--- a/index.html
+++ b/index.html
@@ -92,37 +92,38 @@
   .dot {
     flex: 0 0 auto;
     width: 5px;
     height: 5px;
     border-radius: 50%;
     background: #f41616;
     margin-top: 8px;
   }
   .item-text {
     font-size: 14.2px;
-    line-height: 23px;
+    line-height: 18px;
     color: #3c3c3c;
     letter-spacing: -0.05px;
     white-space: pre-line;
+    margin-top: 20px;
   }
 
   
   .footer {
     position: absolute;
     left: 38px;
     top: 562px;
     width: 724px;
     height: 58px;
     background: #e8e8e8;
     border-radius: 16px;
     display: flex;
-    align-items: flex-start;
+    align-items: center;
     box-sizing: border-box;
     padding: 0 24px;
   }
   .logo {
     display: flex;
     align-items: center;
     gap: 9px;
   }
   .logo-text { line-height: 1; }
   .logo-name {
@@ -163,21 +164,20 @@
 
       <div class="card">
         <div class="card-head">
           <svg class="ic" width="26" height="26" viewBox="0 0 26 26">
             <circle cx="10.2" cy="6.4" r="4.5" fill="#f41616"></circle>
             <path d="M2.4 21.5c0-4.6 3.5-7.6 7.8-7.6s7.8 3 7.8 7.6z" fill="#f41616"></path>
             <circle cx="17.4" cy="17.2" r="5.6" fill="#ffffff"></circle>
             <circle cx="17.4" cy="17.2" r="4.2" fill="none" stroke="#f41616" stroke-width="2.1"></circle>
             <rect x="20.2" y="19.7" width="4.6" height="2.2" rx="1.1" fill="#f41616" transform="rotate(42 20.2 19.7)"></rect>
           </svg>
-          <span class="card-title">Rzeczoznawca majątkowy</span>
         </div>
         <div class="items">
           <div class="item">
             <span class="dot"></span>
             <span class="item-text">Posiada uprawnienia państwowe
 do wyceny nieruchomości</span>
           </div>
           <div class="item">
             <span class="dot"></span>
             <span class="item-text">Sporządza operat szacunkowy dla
- - - - -
* WHAT IS REQUIRED: Your answer must be the full set of records above, reproduced exactly.

* RESPONSE AREA:
--- a/index.html
+++ b/index.html
@@ -92,37 +92,38 @@
   .dot {
     flex: 0 0 auto;
     width: 5px;
     height: 5px;
     border-radius: 50%;
     background: #f41616;
     margin-top: 8px;
   }
   .item-text {
     font-size: 14.2px;
-    line-height: 23px;
+    line-height: 18px;
     color: #3c3c3c;
     letter-spacing: -0.05px;
     white-space: pre-line;
+    margin-top: 20px;
   }
 
   
   .footer {
     position: absolute;
     left: 38px;
     top: 562px;
     width: 724px;
     height: 58px;
     background: #e8e8e8;
     border-radius: 16px;
     display: flex;
-    align-items: flex-start;
+    align-items: center;
     box-sizing: border-box;
     padding: 0 24px;
   }
   .logo {
     display: flex;
     align-items: center;
     gap: 9px;
   }
   .logo-text { line-height: 1; }
   .logo-name {
@@ -163,21 +164,20 @@
 
       <div class="card">
         <div class="card-head">
           <svg class="ic" width="26" height="26" viewBox="0 0 26 26">
             <circle cx="10.2" cy="6.4" r="4.5" fill="#f41616"></circle>
             <path d="M2.4 21.5c0-4.6 3.5-7.6 7.8-7.6s7.8 3 7.8 7.6z" fill="#f41616"></path>
             <circle cx="17.4" cy="17.2" r="5.6" fill="#ffffff"></circle>
             <circle cx="17.4" cy="17.2" r="4.2" fill="none" stroke="#f41616" stroke-width="2.1"></circle>
             <rect x="20.2" y="19.7" width="4.6" height="2.2" rx="1.1" fill="#f41616" transform="rotate(42 20.2 19.7)"></rect>
           </svg>
-          <span class="card-title">Rzeczoznawca majątkowy</span>
         </div>
         <div class="items">
           <div class="item">
             <span class="dot"></span>
             <span class="item-text">Posiada uprawnienia państwowe
 do wyceny nieruchomości</span>
           </div>
           <div class="item">
             <span class="dot"></span>
             <span class="item-text">Sporządza operat szacunkowy dla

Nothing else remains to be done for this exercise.